Bhayangkara FC membuka peluang untuk kembali berkandang di Stadion PTIK, Jakarta Selatan. Kemungkinan kans tersebut direalisasikan pada kompetisi musim depan.
Munculnya kemungkinan tersebut setelah Bhayangkara FC batal mengubah nama menjadi Bhayangkara Solo FC. Hal ini terungkap saat PSSI gelar Kongres Tahunan, di Jakarta, akhir pekan lalu.
Padahal, manajemen Bhayangkara FC sudah mengumumkan perubahan nama menjadi Bhayangkara Solo FC, beberapa waktu lalu. Bahkan, pasukan Paul Munster tersebut juga menggelar perkenalan tim dan logo baru.
Stadion Manahan, Solo pun telah ditetapkan sebagai markas baru Bhayangkara FC. Seluruh pemain diboyong ke kota tersebut dan melakukan persiapan di sana.
"Kalau kembali ke Jakarta mungkin tidak tahun ini, mungkin tahun depan di kompetisi 2022 kami bisa jadi balik ke Stadion PTIK," kata COO Bhayangkara FC Sumardji, saat dihubungi awak media.
"Kalau tahun ini kemungkinan kami akan menggunakan mess yang ada di Solo terlebih dahulu dan mendaftarkan kandang di Stadion Manahan," Sumardji menambahkan.
Bhayangkara SFCLiga 1 musim ini dijadwalkan mulai bergulir pada 10 Juli mendatang. Seluruh pertandingan digelar di Pulau Jawa dengan menggunakan sistem bumble to bumble dengan penerapan protokol kesehatan ketat.
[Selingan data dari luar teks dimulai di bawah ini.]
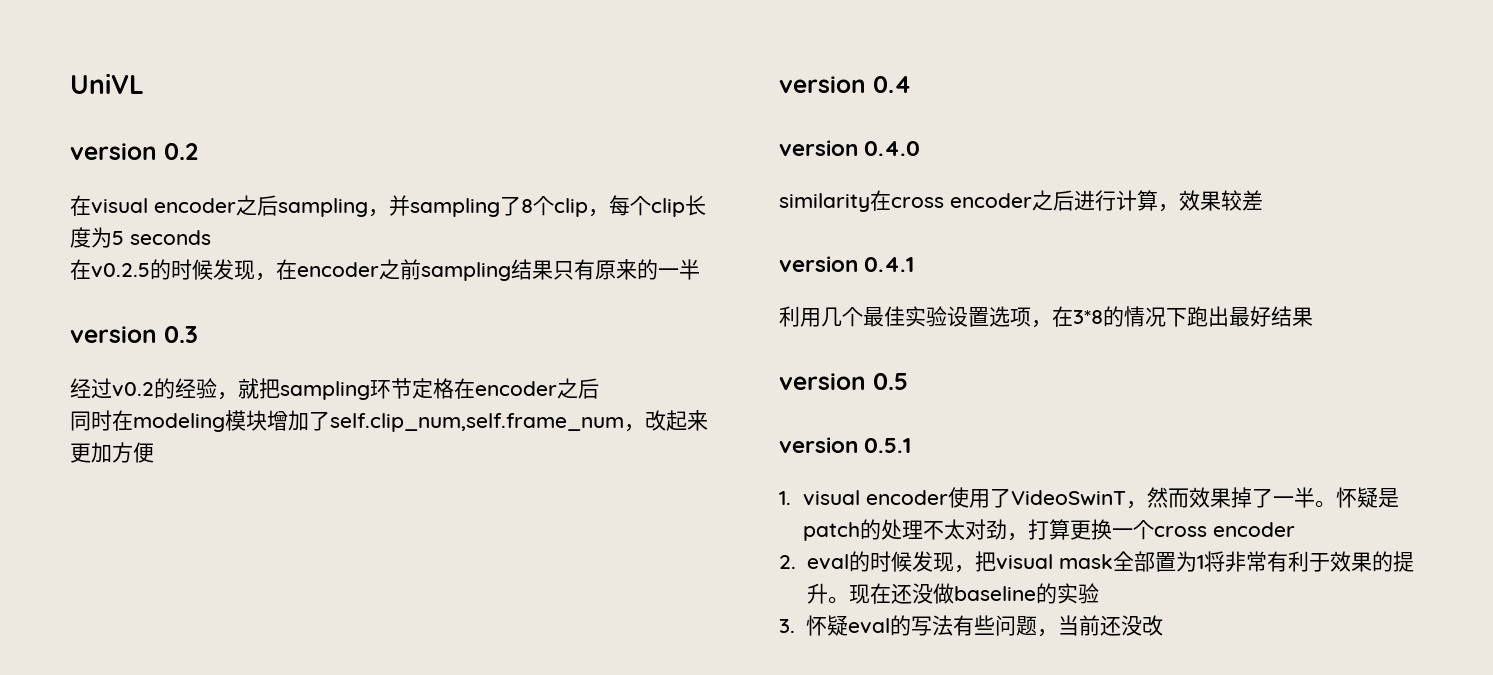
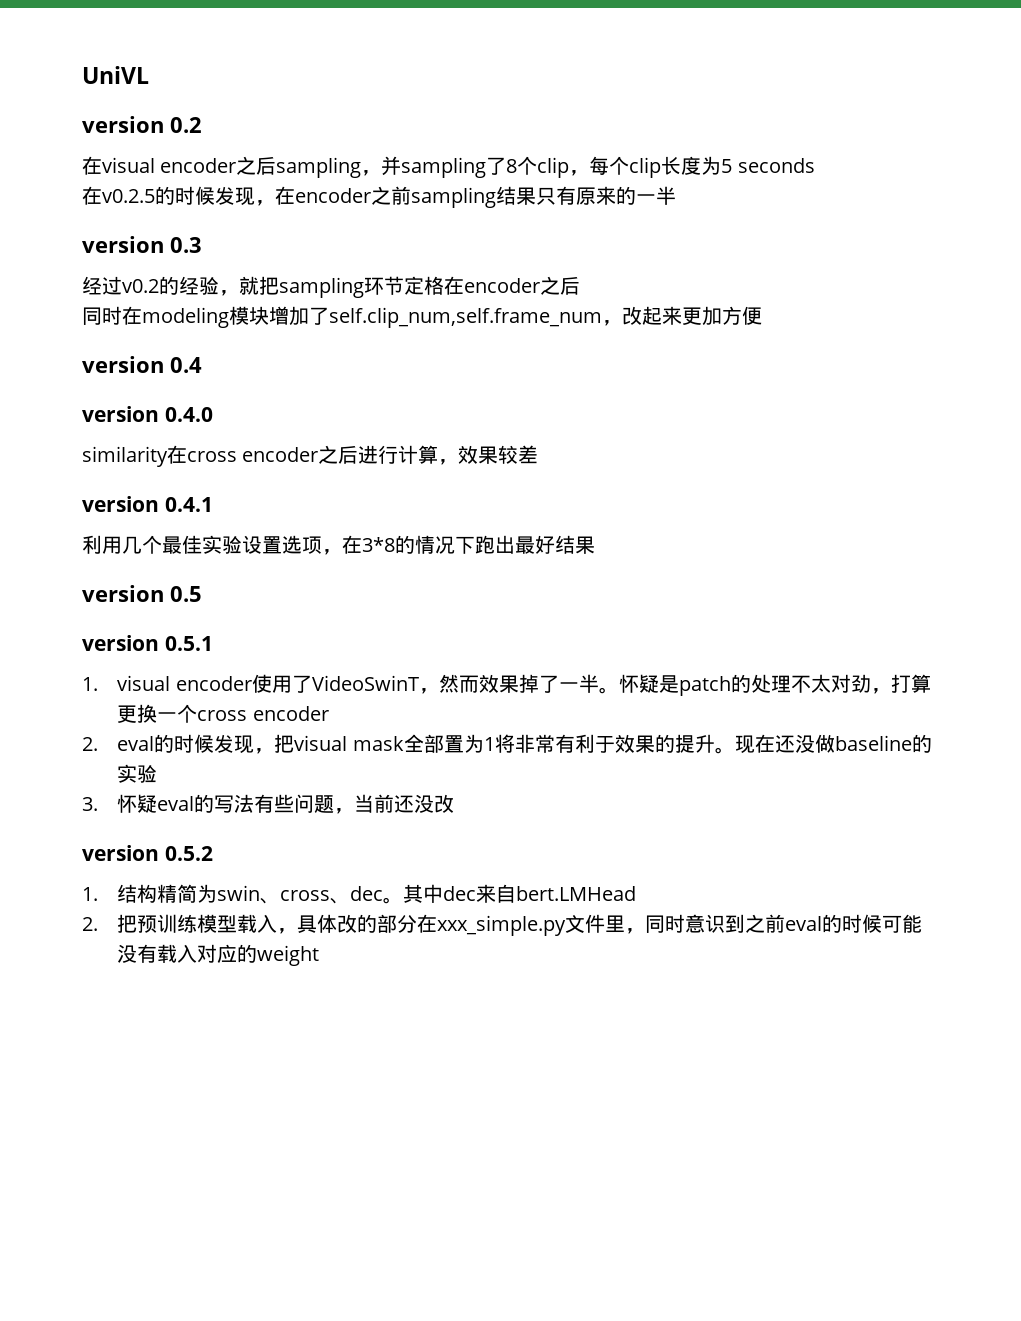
(1163, 625) none -> [82,845,213,861] [82,884,637,904] [82,914,923,936] [117,944,320,966] // version 0.5.2 // 1.结构精简为swin、cross、dec。其中dec来自bert.LMHead // 2.把预训练模型载入，具体改的部分在xxx_simple.py文件里，同时意识到之前eval的时候可能没有载入对应的weight

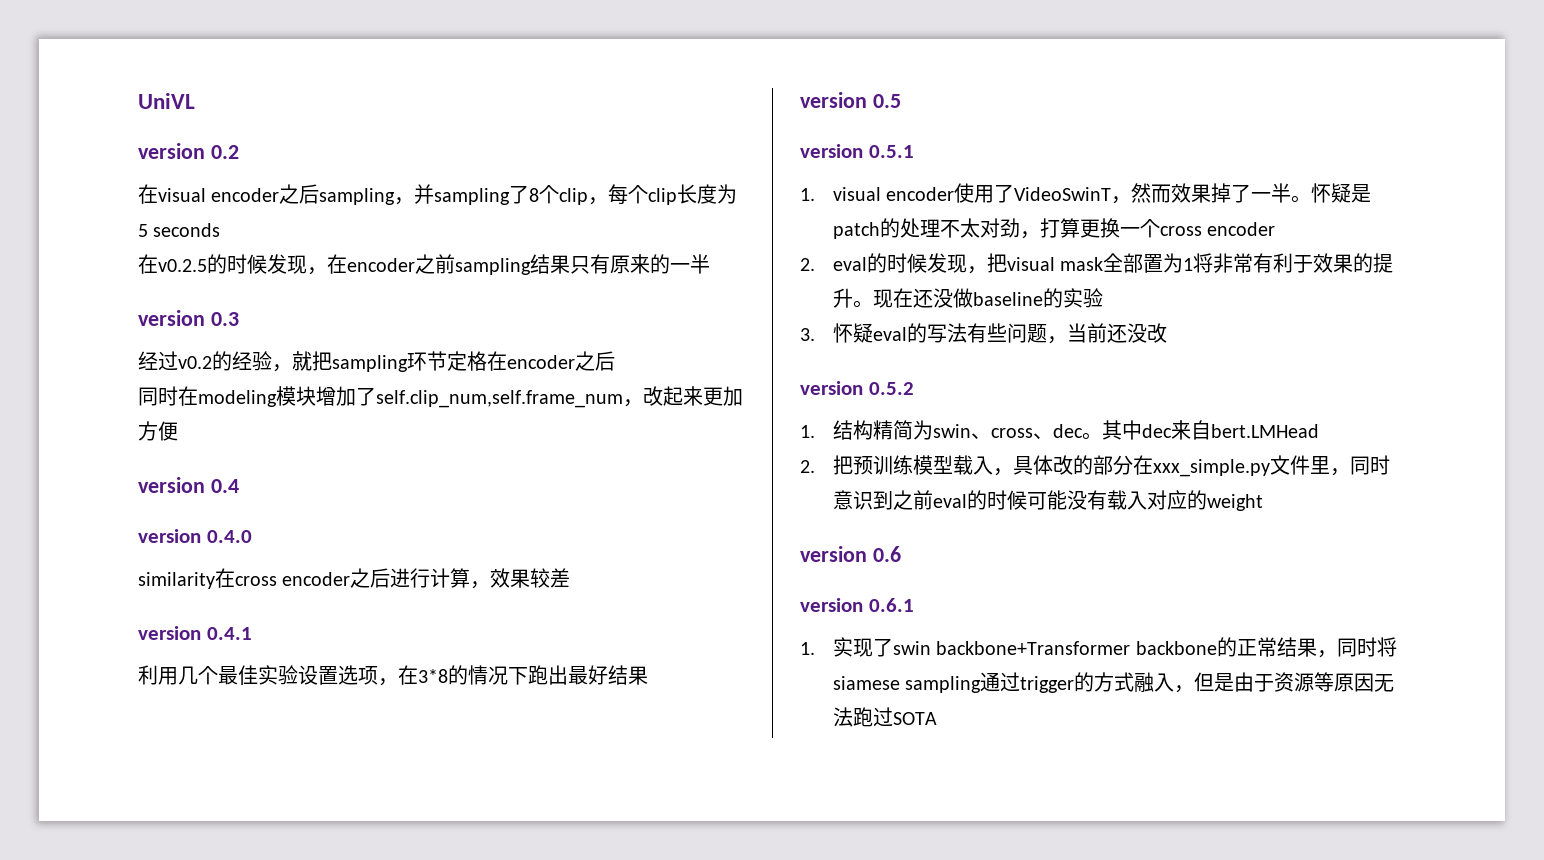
(320, 955) none -> [800,546,901,562] [800,598,914,612] [800,637,1397,658] [832,672,1395,693] [832,707,937,727] // version 0.6 // version 0.6.1 // 1.实现了swin backbone+Transformer backbone的正常结果，同时将siamese sampling通过trigger的方式融入，但是由于资源等原因无法跑过SOTA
Meski memakai sistem bumble to bumble, Liga 1 tetap digelar secara penuh. Seperti musim-musim sebelumnya, ada 306 pertandingan yang dilaksanakan di musim ini.
Pertandingan tersebut bakal dilaksanakan dalam enam seri yang diputar di tiga klaster. Wilayahnya, meliputi Banten, DKI Jakarta, Jawa Barat, Jawa Tengah, Yogyakarta, dan Jawa Timur.
Adapun seri pertama dan keenam akan digelar di klaster Banten, Jakarta dan Jawa Barat. Lalu seri kedua dan kelima di klaster Jawa Tengah dan Yogyakarta. Kemudian seri ketiga serta seri keempat di klaster Jawa Timur.
Skuad Bhayangkara FC sudah melaksanakan persiapan menghadapi Liga 1, sejak beberapa pekan lalu. Seluruh pemain penuh semangat dalam melahap materi yang diberikan tim pelatih.